● **How to complete this task**: Write out exactly the lines below starting at the one containing "balance: 9.46 -> 8.42" and ending at the one containing "Niven Morgan Gold". Omit every picture.

● **Raw data**:
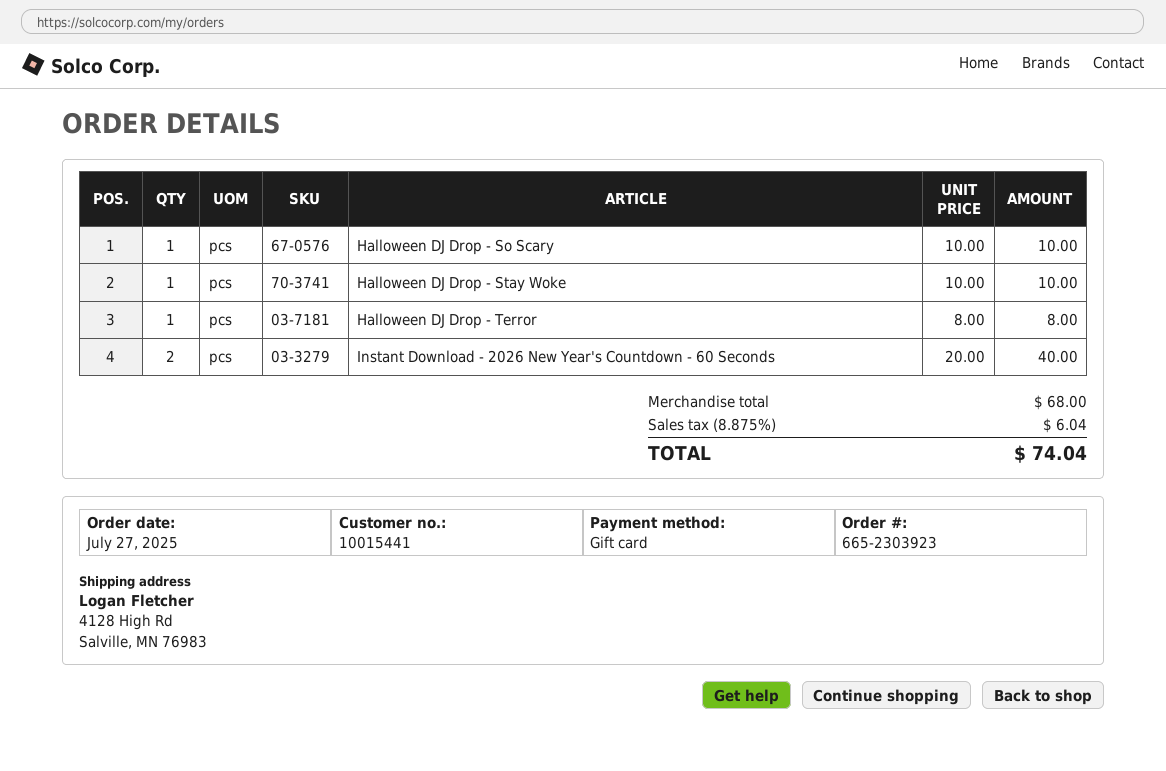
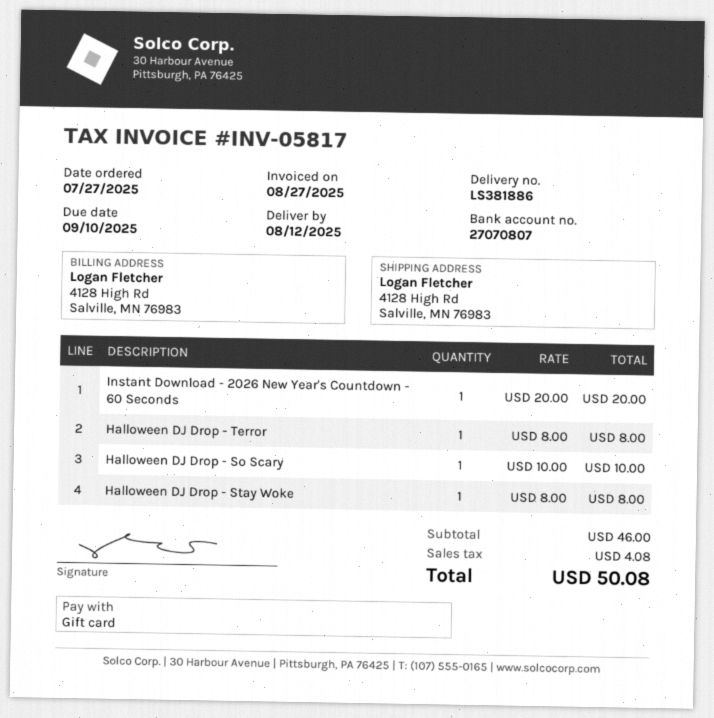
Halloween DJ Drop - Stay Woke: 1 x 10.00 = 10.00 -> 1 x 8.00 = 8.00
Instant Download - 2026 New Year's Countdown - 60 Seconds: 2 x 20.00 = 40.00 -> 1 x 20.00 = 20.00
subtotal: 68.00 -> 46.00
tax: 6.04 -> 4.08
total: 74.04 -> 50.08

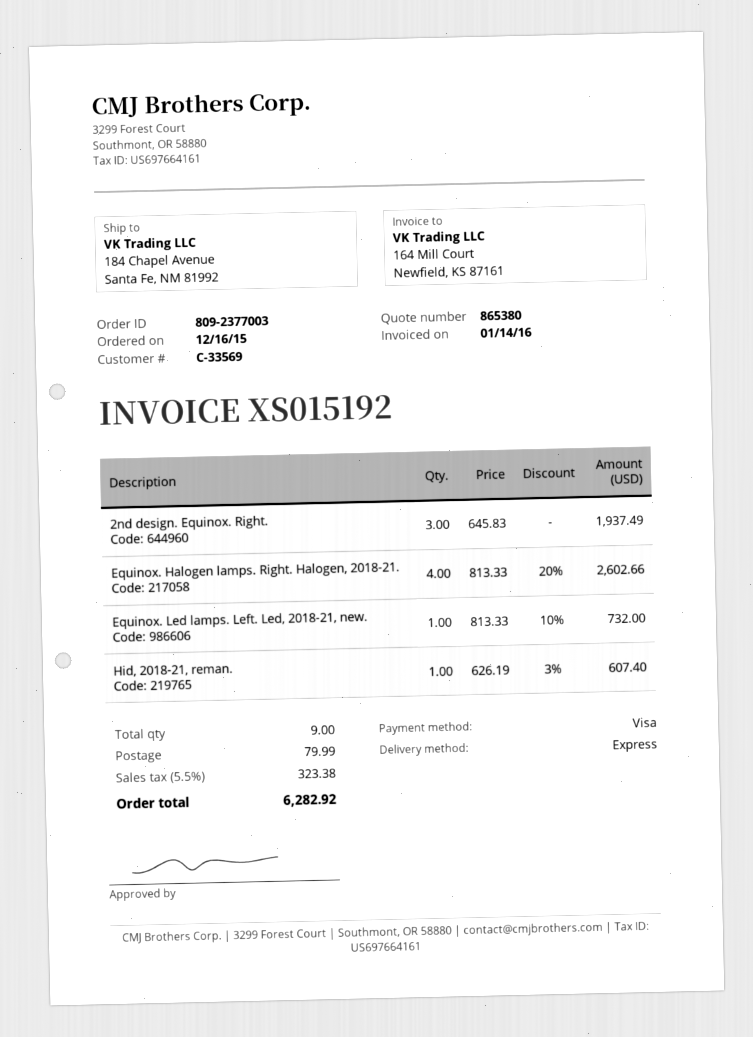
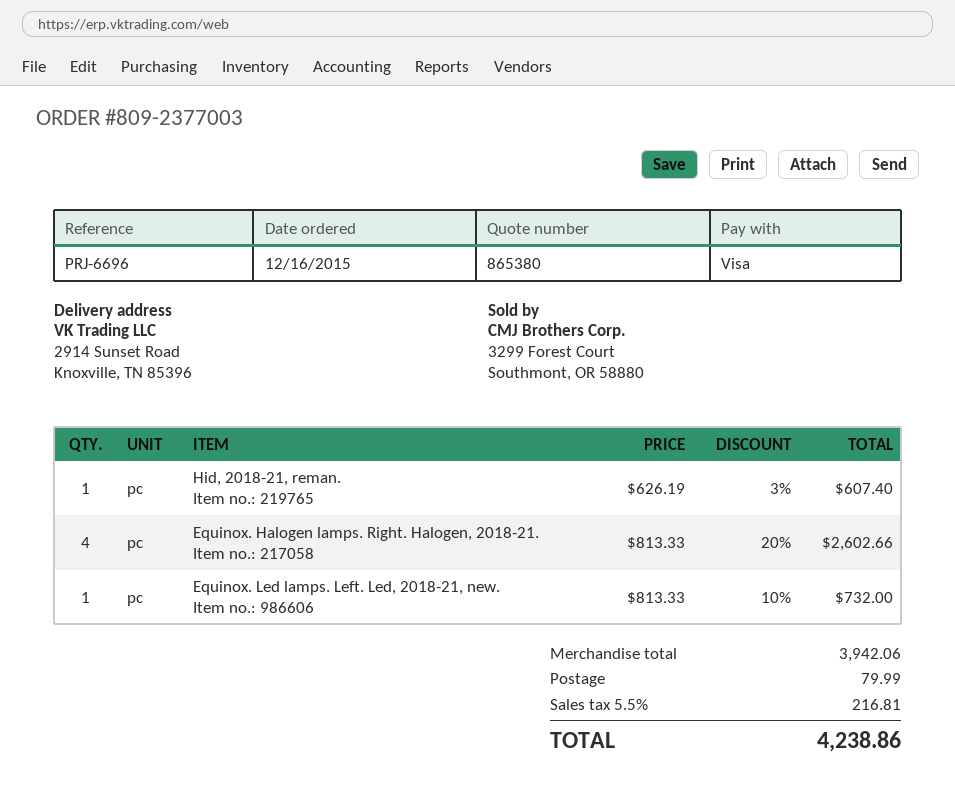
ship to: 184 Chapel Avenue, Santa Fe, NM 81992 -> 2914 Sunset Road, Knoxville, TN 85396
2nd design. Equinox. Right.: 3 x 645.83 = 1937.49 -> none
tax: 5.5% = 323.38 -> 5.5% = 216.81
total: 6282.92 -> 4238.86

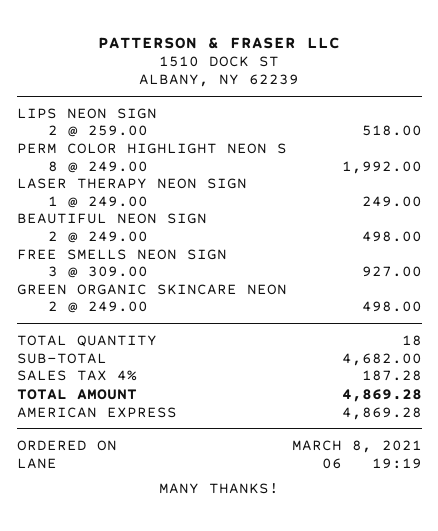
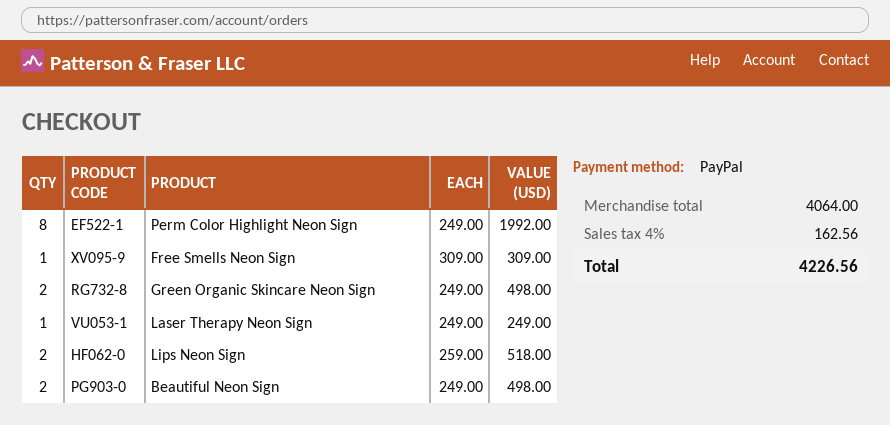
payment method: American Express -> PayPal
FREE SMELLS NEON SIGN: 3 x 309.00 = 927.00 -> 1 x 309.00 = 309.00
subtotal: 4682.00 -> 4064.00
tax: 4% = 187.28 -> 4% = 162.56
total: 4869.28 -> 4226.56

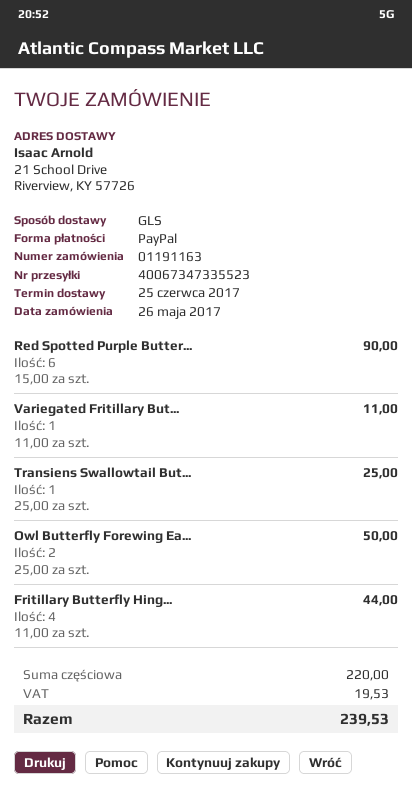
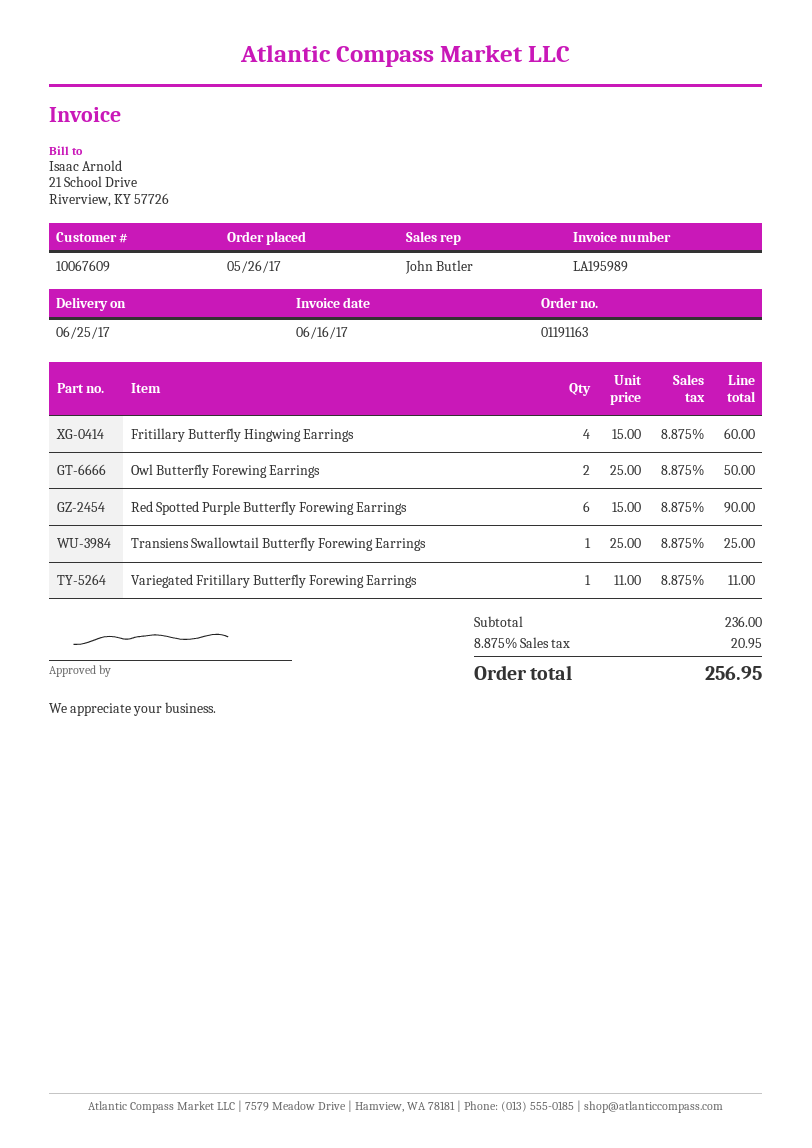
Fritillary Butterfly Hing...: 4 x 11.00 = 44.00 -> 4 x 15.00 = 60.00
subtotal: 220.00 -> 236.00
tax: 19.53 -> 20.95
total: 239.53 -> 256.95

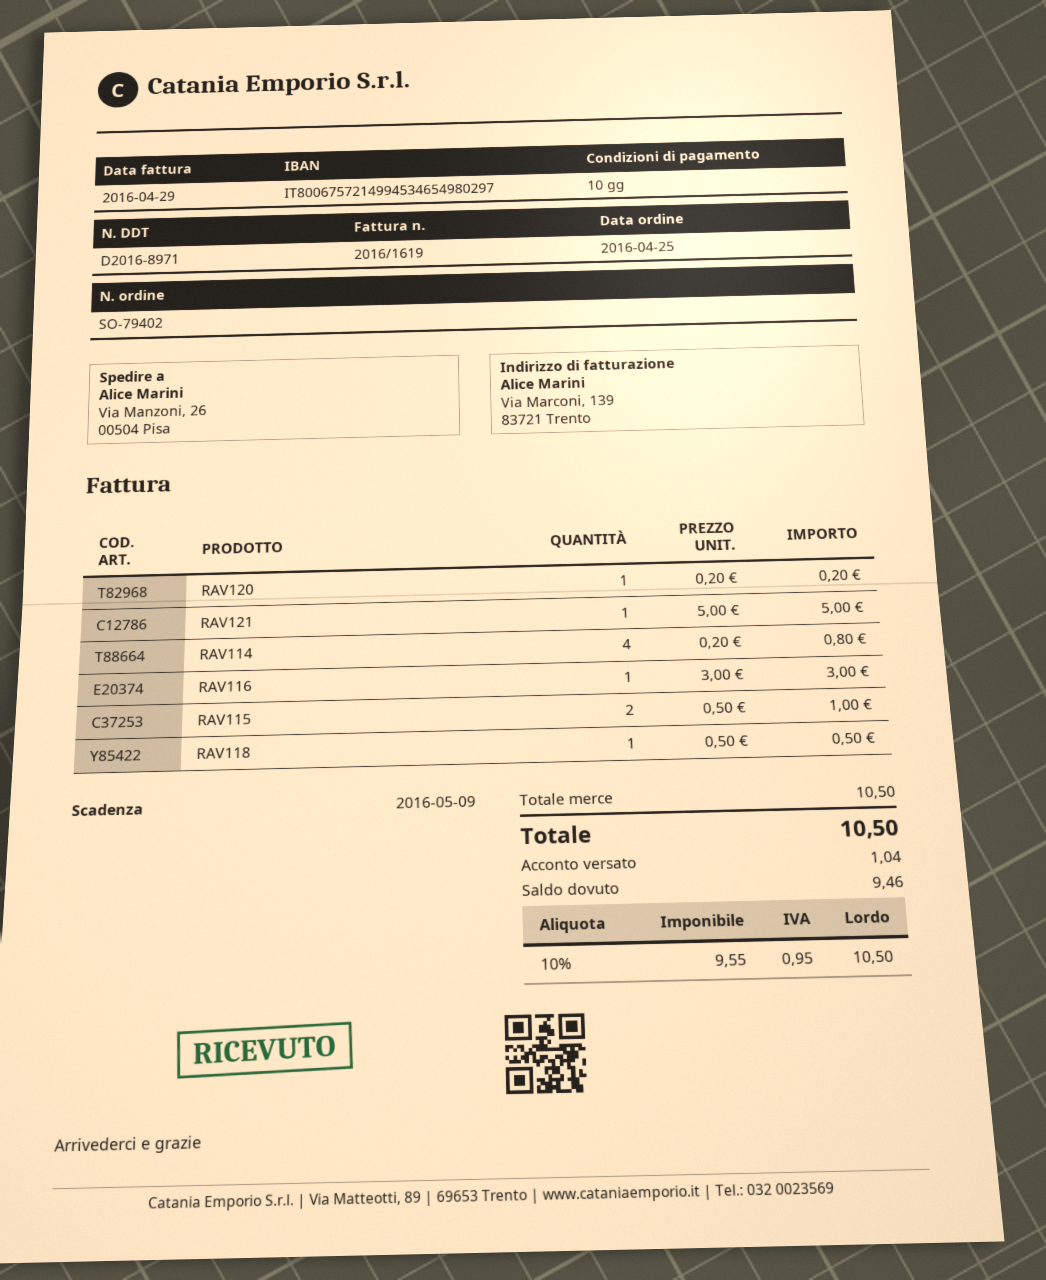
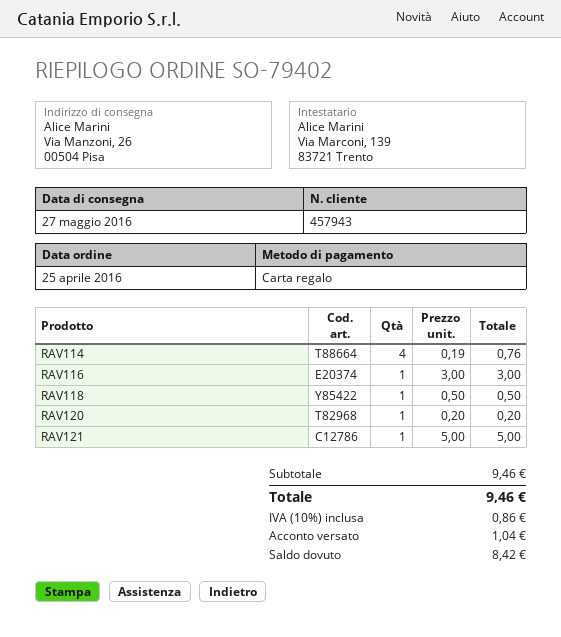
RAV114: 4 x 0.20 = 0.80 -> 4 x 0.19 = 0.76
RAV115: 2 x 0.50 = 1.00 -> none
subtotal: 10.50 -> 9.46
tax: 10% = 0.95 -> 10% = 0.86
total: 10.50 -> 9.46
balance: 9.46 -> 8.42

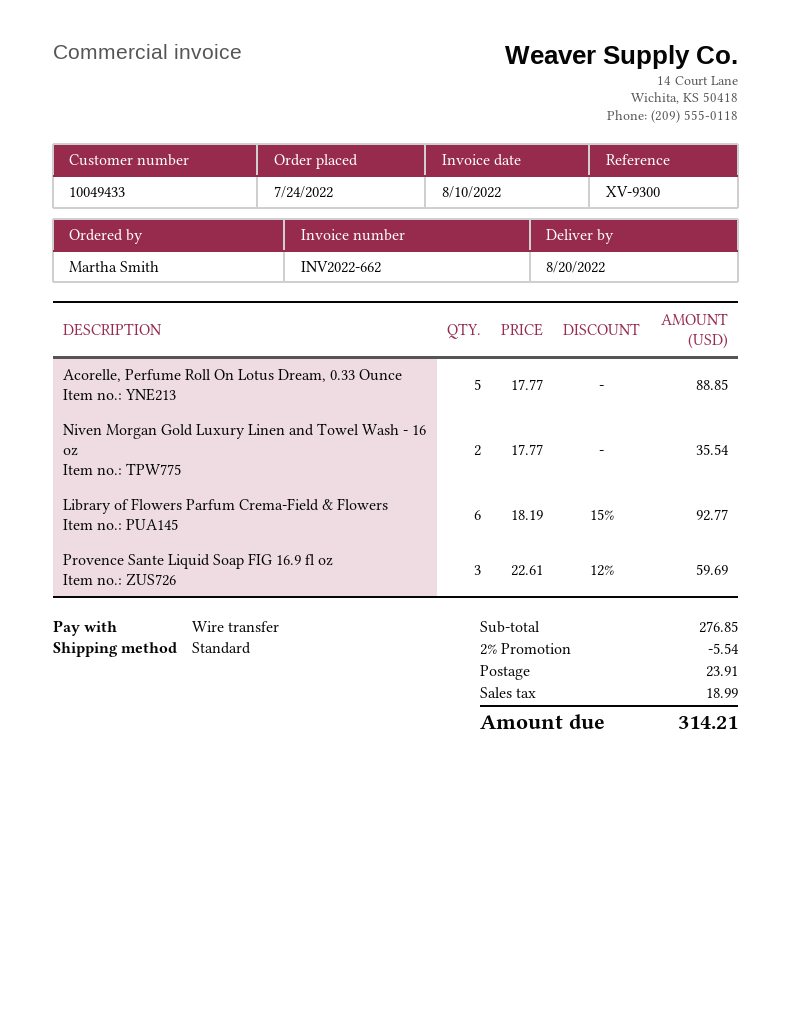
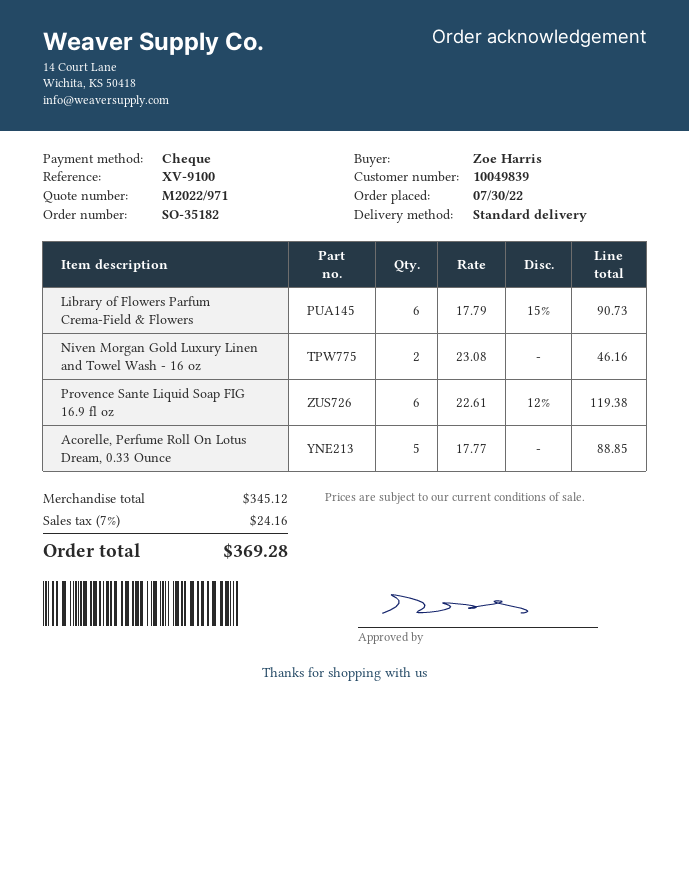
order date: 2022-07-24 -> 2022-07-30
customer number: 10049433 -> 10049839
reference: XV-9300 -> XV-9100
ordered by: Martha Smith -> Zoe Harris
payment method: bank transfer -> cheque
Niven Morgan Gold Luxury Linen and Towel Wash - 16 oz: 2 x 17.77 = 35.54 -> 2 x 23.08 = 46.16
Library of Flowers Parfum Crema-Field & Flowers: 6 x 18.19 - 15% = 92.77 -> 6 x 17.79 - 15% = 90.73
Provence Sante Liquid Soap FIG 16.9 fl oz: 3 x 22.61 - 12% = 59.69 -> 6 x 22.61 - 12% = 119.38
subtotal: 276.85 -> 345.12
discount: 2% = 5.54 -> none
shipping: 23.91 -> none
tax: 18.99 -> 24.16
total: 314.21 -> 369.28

● **Exercise solution**:
balance: 9.46 -> 8.42

order date: 2022-07-24 -> 2022-07-30
customer number: 10049433 -> 10049839
reference: XV-9300 -> XV-9100
ordered by: Martha Smith -> Zoe Harris
payment method: bank transfer -> cheque
Niven Morgan Gold Luxury Linen and Towel Wash - 16 oz: 2 x 17.77 = 35.54 -> 2 x 23.08 = 46.16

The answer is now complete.